25 FEBRUARY 2021 | DARMSTADT, GERMANY
Merck, a leading science and technology company, today announced an agreement with Alteogen, Inc., of South Korea, providing late-stage CDMO services
through Merck’s BioReliance® End-to-End Solutions
. Alteogen selected Merck to develop and produce recombinant biologics for the development and clinical evaluation of next-generation therapeutics of monoclonal antibody drugs.
“There is growing demand for the subcutaneous route of administration, as it enables self-medication, improves quality of life and reduces health care costs,” said Andrew Bulpin, head of Process Solutions, Life Science, at Merck. “This agreement supports large-volume subcutaneous administration of biologics that would otherwise be administered as an IV infusion. This advances Merck’s strategy of providing breakthrough, next-generation biologics for novel modalities.”
Merck will provide Alteogen with late-stage CDMO services, including the transfer of Alteogen’s existing process to Merck’s GMP facility in Martillac, France, for the development and production of materials for novel therapeutics and their clinical evaluation.
As a full-service biologics CDMO, Merck’s BioReliance®
End-to-End Solutions offers deep expertise and flexible, custom solutions. Its services are used at all stages of development and manufacturing for recombinant proteins, including monoclonal antibodies, bi-specifics, antibody-drug conjugates or fusion proteins. Merck’s BioReliance®
End-to-End Solutions spans from mammalian cell line and process development to media and feed screening, master cell banking, scale up and GMP clinical and commercial drug substance manufacturing. Analytical methods development, validation and testing are all done in house.

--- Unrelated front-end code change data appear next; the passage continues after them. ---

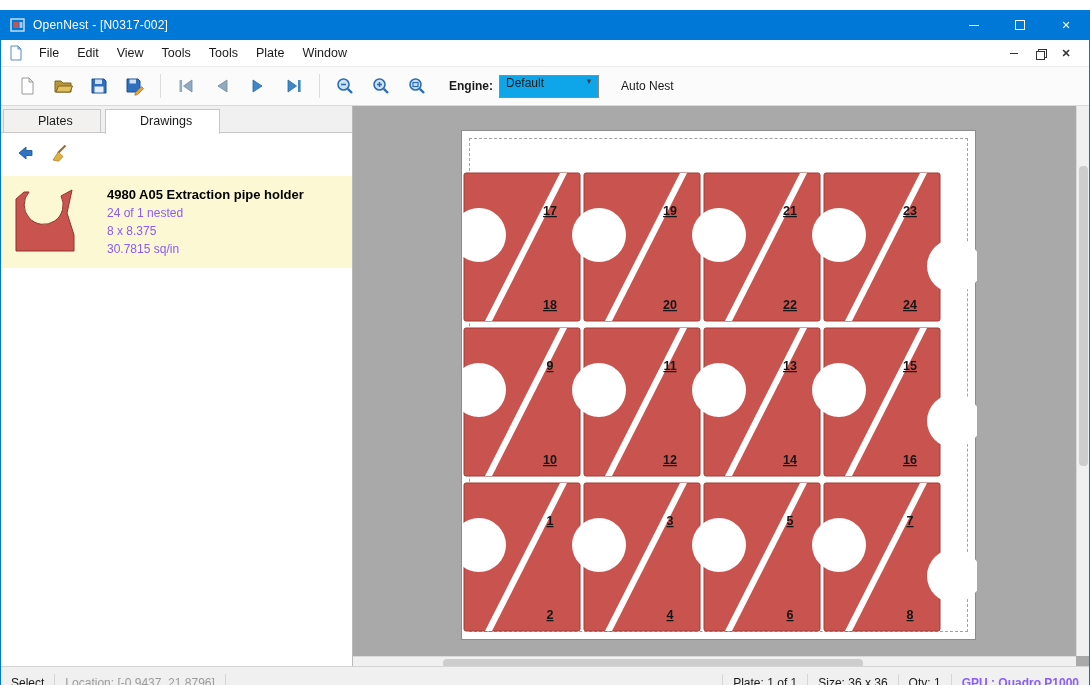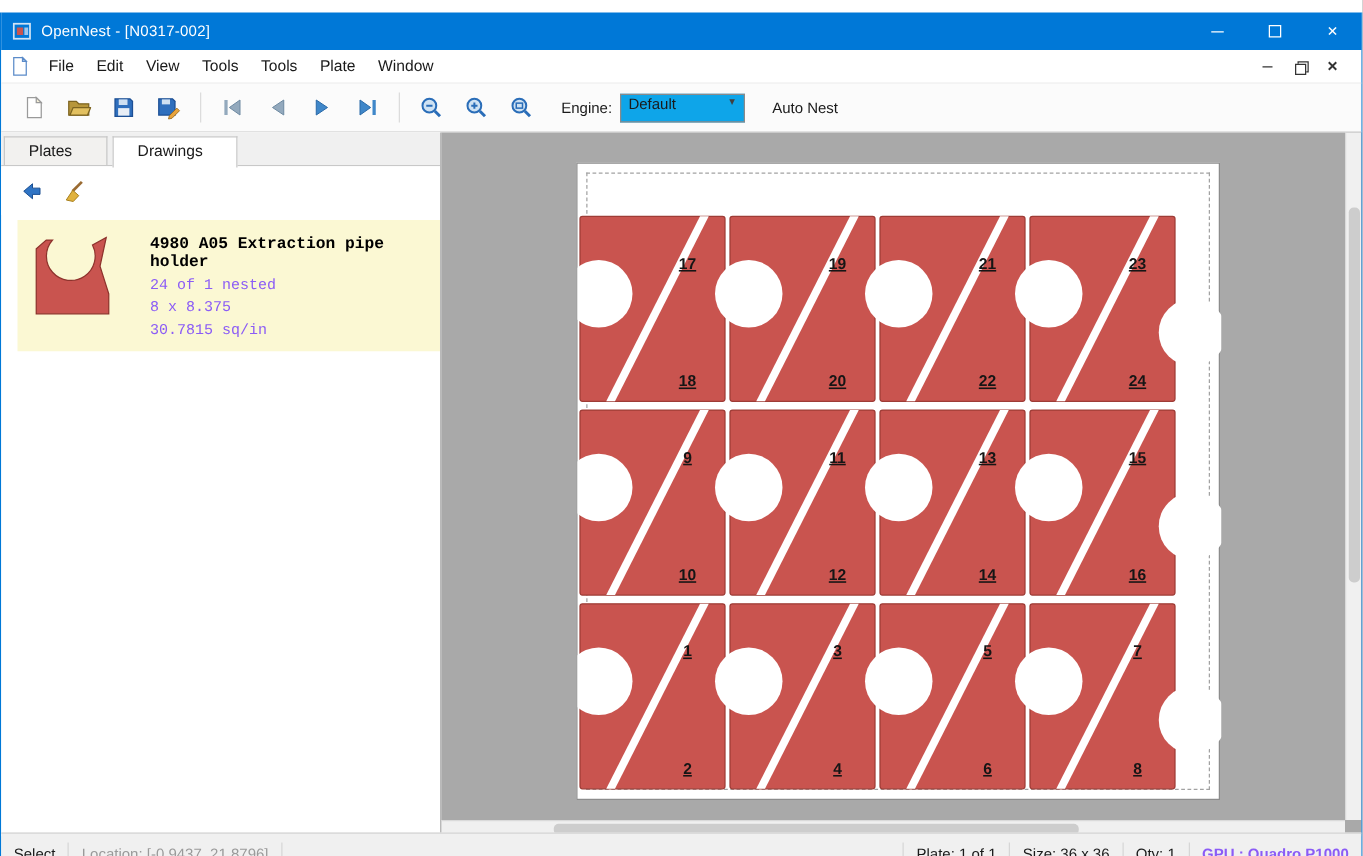"Engine:" .tb-label { font-weight: normal -> bold }
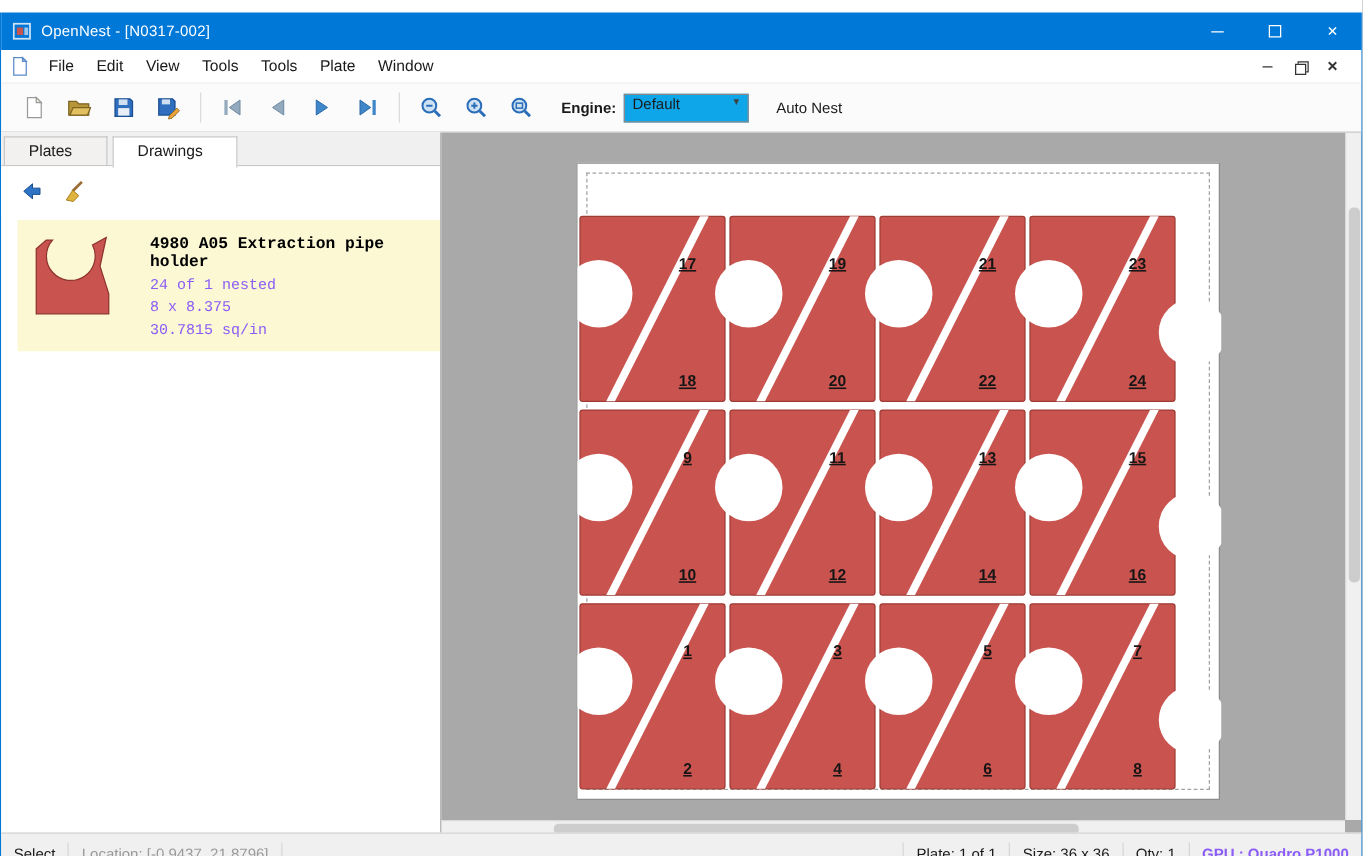"Plates" .tab { padding: 4px 27px 4px 19px -> 4px 27px 4px 34px }
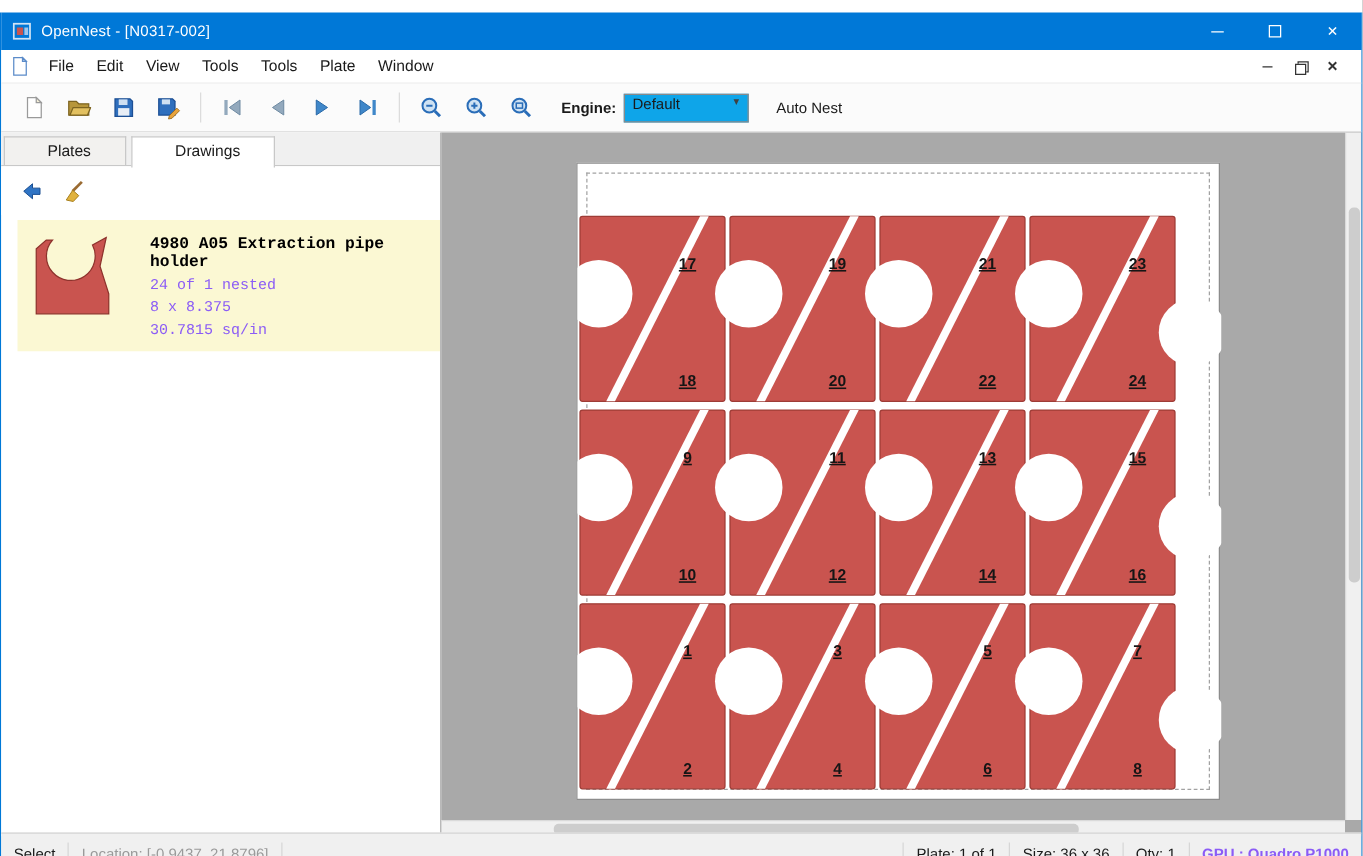"4980 A05 Extraction pipe holder" .drawitem { font-family: Liberation Mono, monospace -> none; margin: 4px 0 0 13px -> 4px 0 0 0 }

With more than 30 years’ experience in process development and 25 years in GMP manufacturing, Merck has helped bring more than 260 biologics to market and has released more than 80 GMP drug substance batches since 2012 across a range of molecules and scales. Merck’s biologics CDMO has a global network of three facilities in Europe, the United States and China.
About Alteogen Inc.
Alteogen lnc. is a South Korea-based biopharmaceutical company that focuses on the development and commercialization of novel biologics such as Antibody-Drug Conjugates (ADCs), biobetters, and biosimilars. Alteogen’s portfolio includes clinical-stage long-acting therapeutic proteins and next-generation ADCs, developed by its proprietary NexP™-fusion and NexMab™ platform technology, respectively. It also developed proprietary recombinant human hyaluronidase enzyme utilizing HybrozymeTM
technology, which enable the large volume subcutaneous administration of drugs that are typically administered as an IV injection. The company was founded in 2008 and listed in KOSDAQ (196170.KQ).
Merck, a leading science and technology company, operates across healthcare, life science and performance materials. Around 58,000 employees work to make a positive difference to millions of people’s lives every day by creating more joyful and sustainable ways to live. From advancing gene editing technologies and discovering unique ways to treat the most challenging diseases to enabling the intelligence of devices – the company is everywhere. In 2019, Merck generated sales of €16.2 billion in 66 countries.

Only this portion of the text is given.